In a recent published opinion, a panel of this Court stated the causation prong of the prima facie case as: "(3) that the protected activity was a 'but-for' cause of [Plaintiff's] termination and not simply a 'motivating factor.'" Walker v. Mod-U-Kraf Homes, LLC, 775 F.3d 202, 210 (4th Cir. 2014) (citing Hill, 354 F.3d at 285). The Walker court assumed that the plaintiff had established a prima facie case, and therefore did not apply its proposed test. The court also gave no indication that its proposed change to the prima facie case resulted from a construction of Nassar. Language in a published opinion that is "unrelated to the ratio decidendi of [the] case" is properly regarded as dictum rather than binding precedent. United States v. Shepperson, 739 F.3d 176, 180 n. 2 (4th Cir. 2014). For the reasons that follow, we are unpersuaded that the Walker dictum reflects the best reading of Nassar and decline to adopt its restatement of the prima facie case.
Foster, 787 F.3d at 251 n.11. Foster is thus more persuasive than Walker on this issue. Accordingly, because the Fourth Circuit has explicitly held that the Nassar but-for causation standard "does not demand anything beyond what is already required by the McDonnell Douglas 'real reason' standard," the Court will continue to apply the long-established precedent of this circuit on the issue of pretext. Id. at 252.

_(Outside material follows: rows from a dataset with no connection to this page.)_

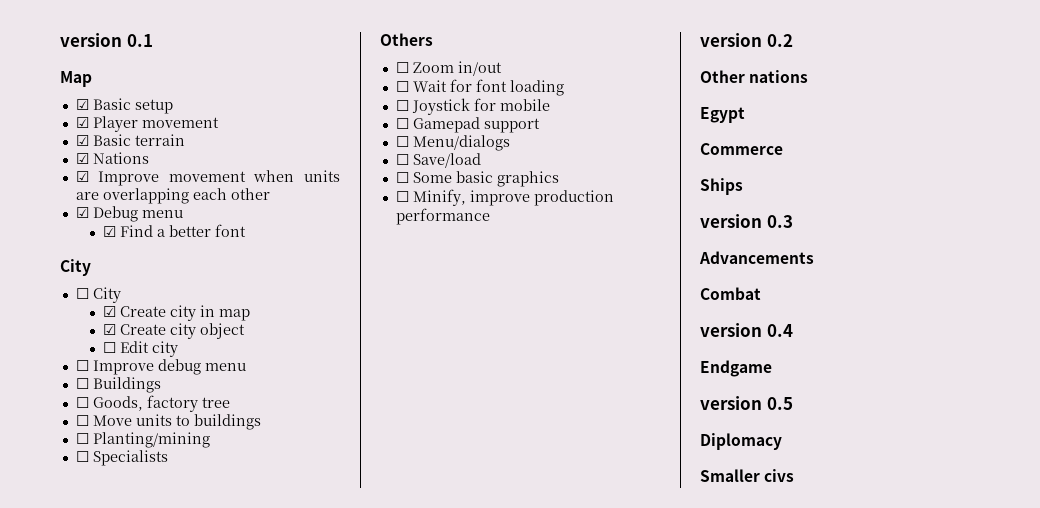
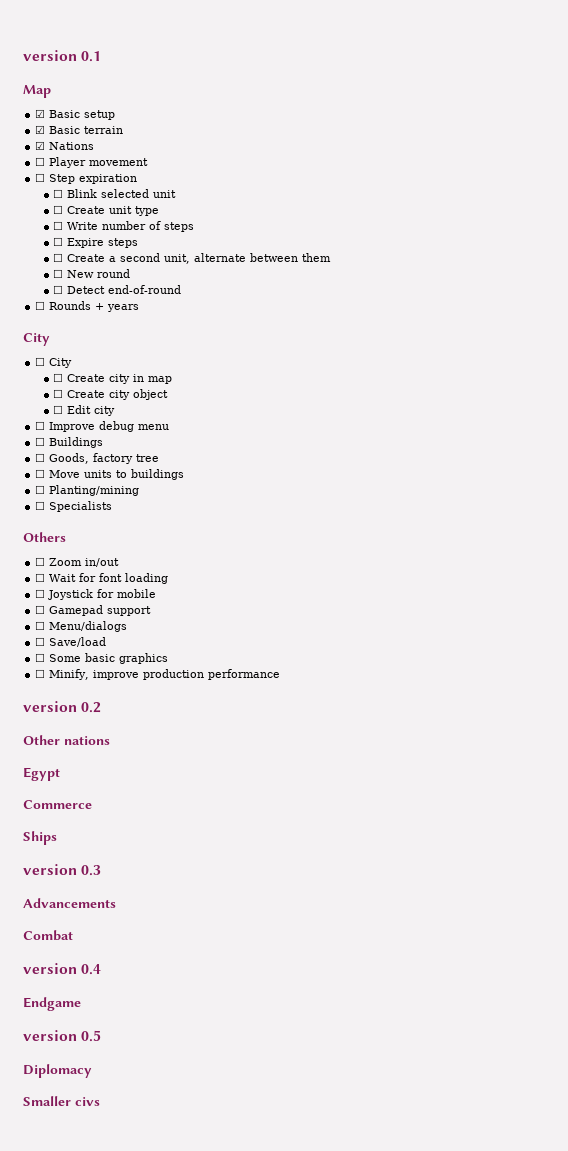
- ☑ Player movement
- ☑ Improve movement when units are overlapping each other
- ☑ Debug menu
- ☑ Find a better font
+ ☐ Player movement
+ ☐ Step expiration
+ ☐ Blink selected unit
+ ☐ Create unit type
+ ☐ Write number of steps
+ ☐ Expire steps
+ ☐ Create a second unit, alternate between them
+ ☐ New round
+ ☐ Detect end-of-round
+ ☐ Rounds + years
- ☑ Create city in map
+ ☐ Create city in map
- ☑ Create city object
+ ☐ Create city object

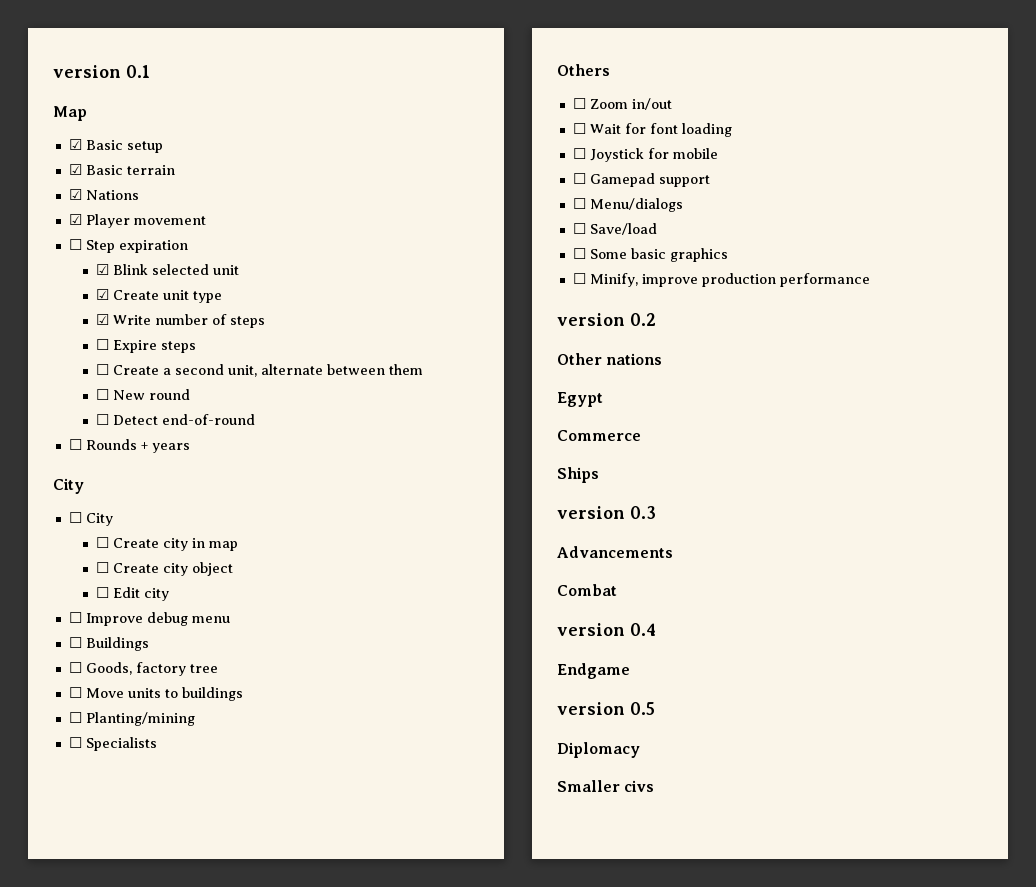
- ☐ Player movement
+ ☑ Player movement
- ☐ Blink selected unit
+ ☑ Blink selected unit
- ☐ Create unit type
+ ☑ Create unit type
- ☐ Write number of steps
+ ☑ Write number of steps

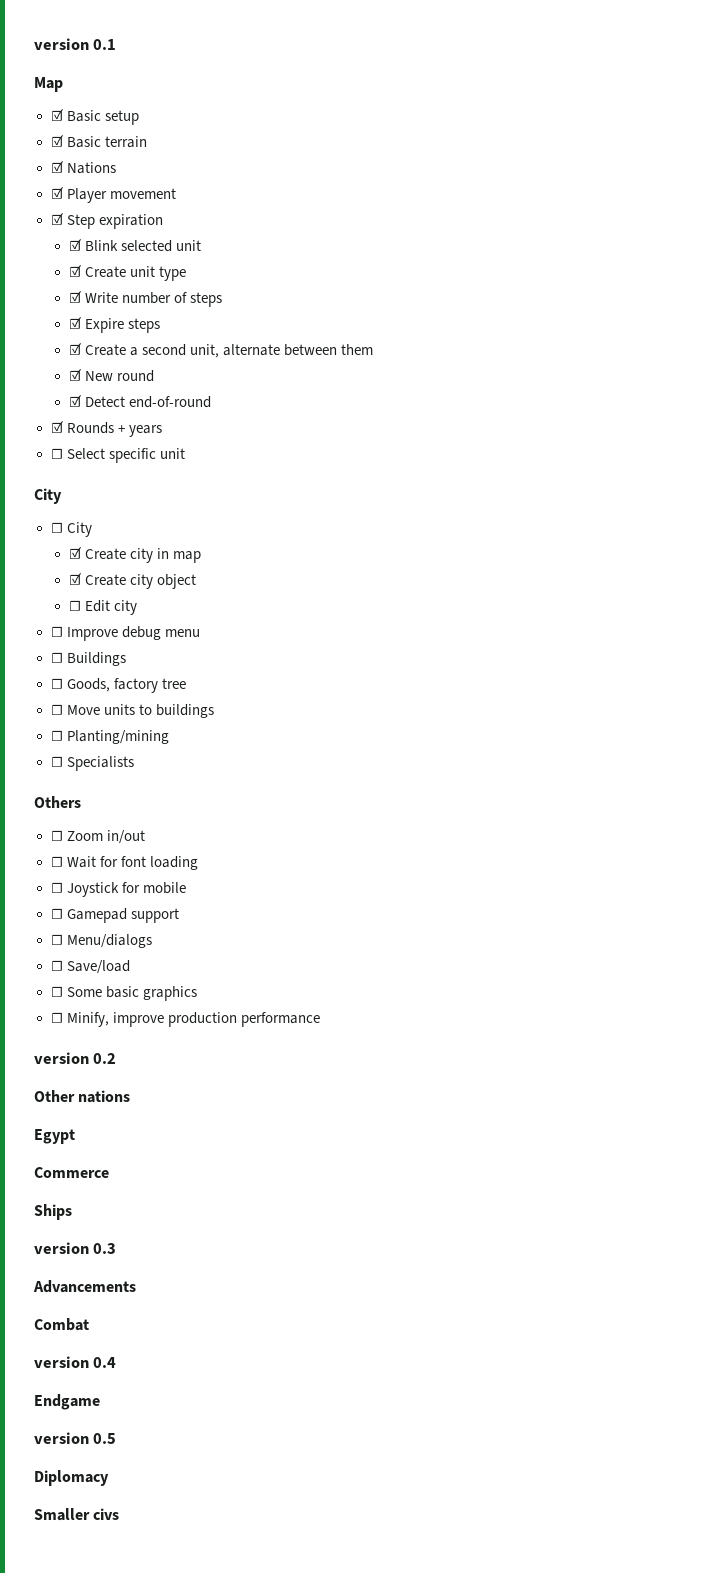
- ☐ Step expiration
+ ☑ Step expiration
- ☐ Expire steps
+ ☑ Expire steps
- ☐ Create a second unit, alternate between them
+ ☑ Create a second unit, alternate between them
- ☐ New round
+ ☑ New round
- ☐ Detect end-of-round
+ ☑ Detect end-of-round
- ☐ Rounds + years
+ ☑ Rounds + years
+ ☐ Select specific unit
- ☐ Create city in map
+ ☑ Create city in map
- ☐ Create city object
+ ☑ Create city object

The Fourth Circuit has, on multiple occasions, observed that a plaintiff may create a factual issue as to pretext by showing that "the defendant's explanation for an employment decision is 'unworthy of credence' or that the defendant's explanation is false." E.g., Anderson v. Westinghouse Savannah River Co., 406 F.3d 248, 269 (4th Cir. 2005) (quoting Reeves v. Sanderson Plumbing Prods., Inc., 530 U.S. 133, 147 (2000)). An "employer's conscious, unexplained departure from its usual policies and procedures" may support an inference of discrimination, but additional evidence is required. Tyler v. Union Oil Co. of Cal., 304 F.3d 379, 396 (5th Cir. 2002); accord, e.g., DAG Petroleum Suppliers, LLC v. BP PLC, 268 F. App'x 236, 242 (4th Cir. 2008) (per curiam) (holding that "evidence that an employer erroneously or even purposely misapplied its own policy ... will not suffice to overcome summary judgment" on issue of pretext (quotations and brackets omitted)); Vaughan v. Metrahealth Cos., Inc., 145 F.3d 197, 203 (4th Cir. 1998) ("The mere fact that an employer failed to follow its own internal procedures does not necessarily suggest that the employer was motivated by illegal discriminatory intent." (citation and internal quotation marks omitted)), overruled on other grounds by Reeves, 530 U.S. 133. Likewise, temporal proximity between the protected activity and the adverse action is insufficient, by itself, to establish pretext. Staley v. Gruenberg, 575 F. App'x 153, 156 (4th Cir. 2014).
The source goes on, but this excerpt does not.